Overall, the available evidence is inconsistent with respect to whether vitamin E supplements, taken alone or in combination with other antioxidants, can reduce the risk of developing AMD or cataracts. However, the formulations of vitamin E, other antioxidants, zinc, and copper used in AREDS hold promise for slowing the progression of AMD in people at high risk of developing advanced AMD.
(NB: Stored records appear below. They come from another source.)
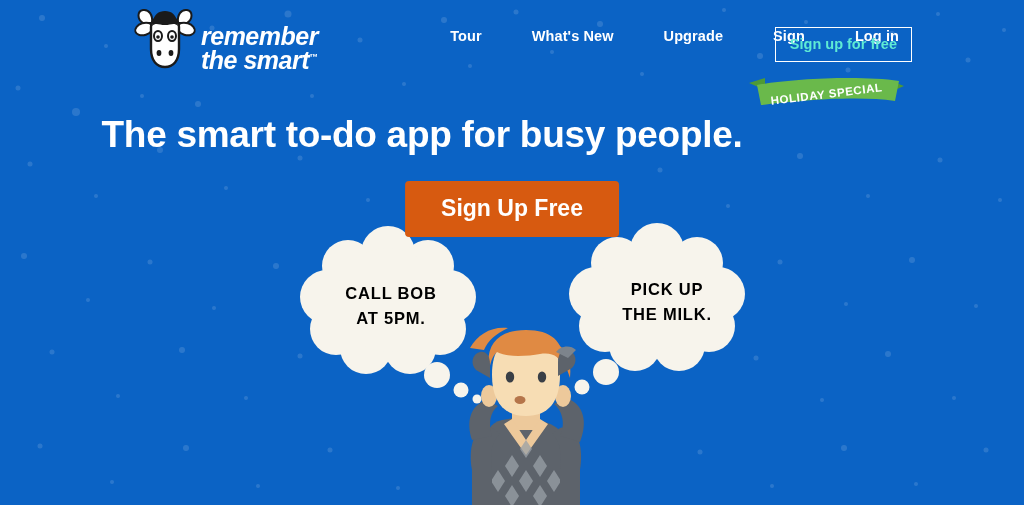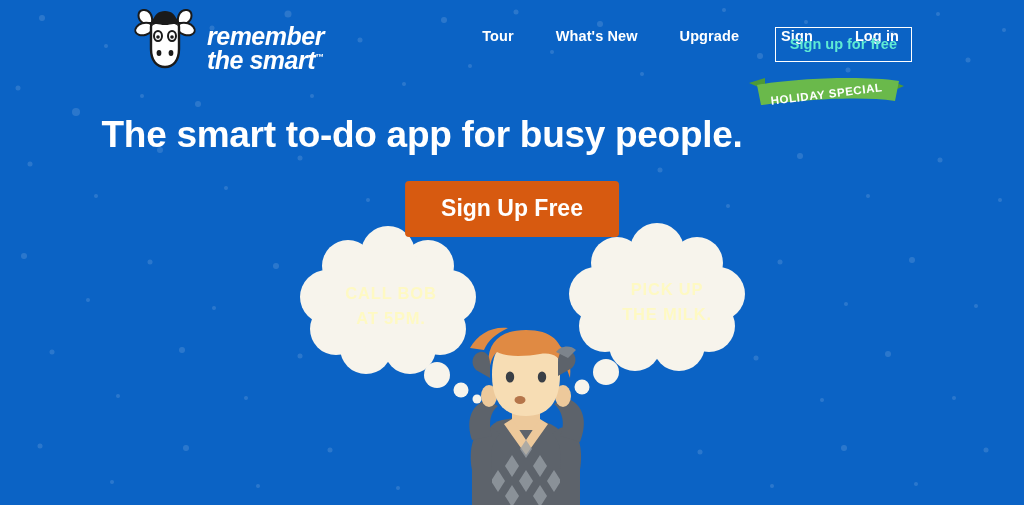"remember" .logo { gap: 10px -> 4px }
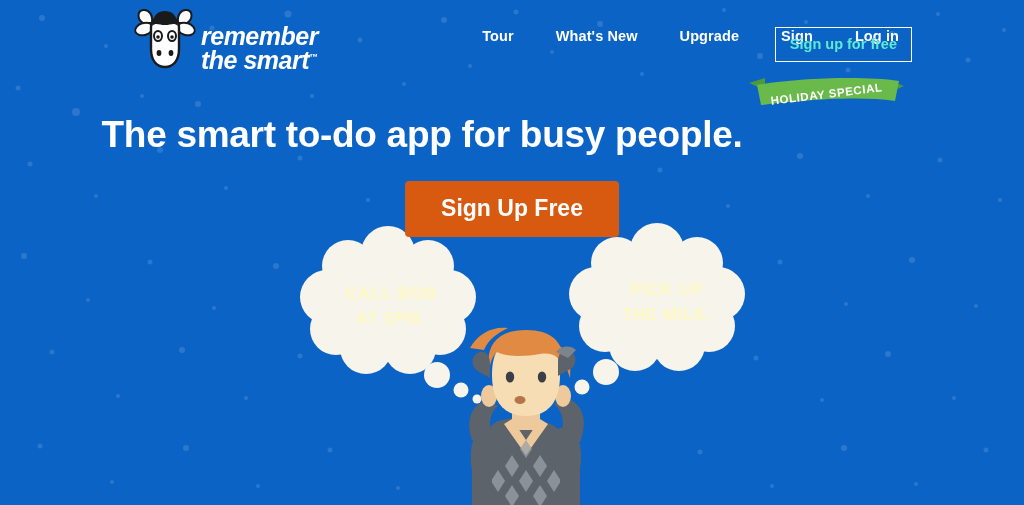"Tour" .nav { gap: 8px -> 16px }
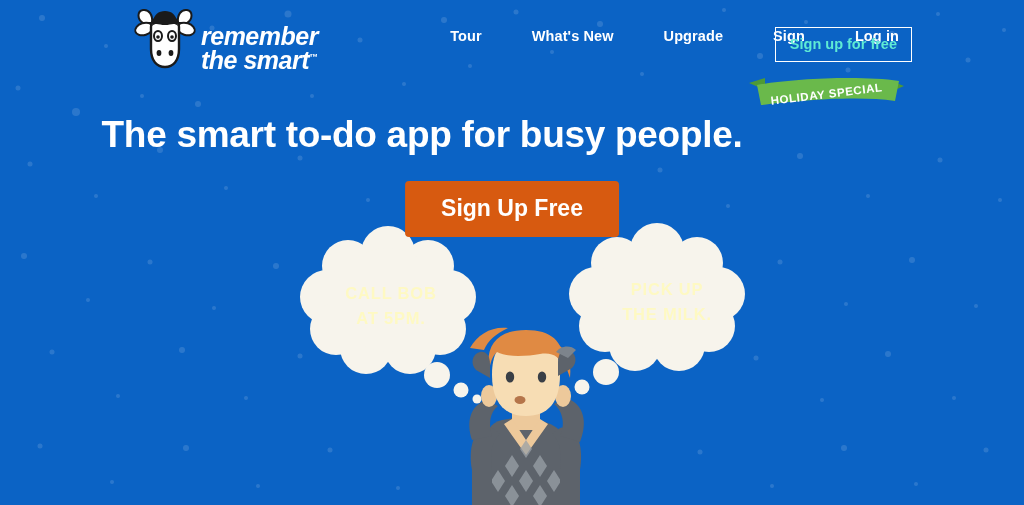"CALL BOB" .bubble-text { color: #fef9c3 -> #000000 }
Health Risks from Excessive Vitamin E

Research has not found any adverse effects from consuming vitamin E in food. However, high doses of alpha-tocopherol supplements can cause hemorrhage and interrupt blood coagulation in animals, and in vitro data suggest that high doses inhibit platelet aggregation. Two clinical trials have found an increased risk of hemorrhagic stroke in participants taking alpha-tocopherol; one trial included Finnish male smokers who consumed 50 mg/day for an average of 6 years  and the other trial involved a large group of male physicians in the United States who consumed 400 IU (180 mg) of synthetic vitamin E every other day for 8 years [26]. Because the majority of physicians in the latter study were also taking aspirin, this finding could indicate that vitamin E has a tendency to cause bleeding.

The FNB has established ULs for vitamin E based on the potential for hemorrhagic effects (see Table 3). The ULs apply to all forms of supplemental alpha-tocopherol, including the eight stereoisomers present in synthetic vitamin E. Doses of up to 1,000 mg/day (1,500 IU/day of the natural form or 1,100 IU/day of the synthetic form) in adults appear to be safe, although the data are limited and based on small groups of people taking up to 3,200 mg/day of alpha-tocopherol for only a few weeks or months. Long-term intakes above the UL increase the risk of adverse health effects . Vitamin E ULs for infants have not been established.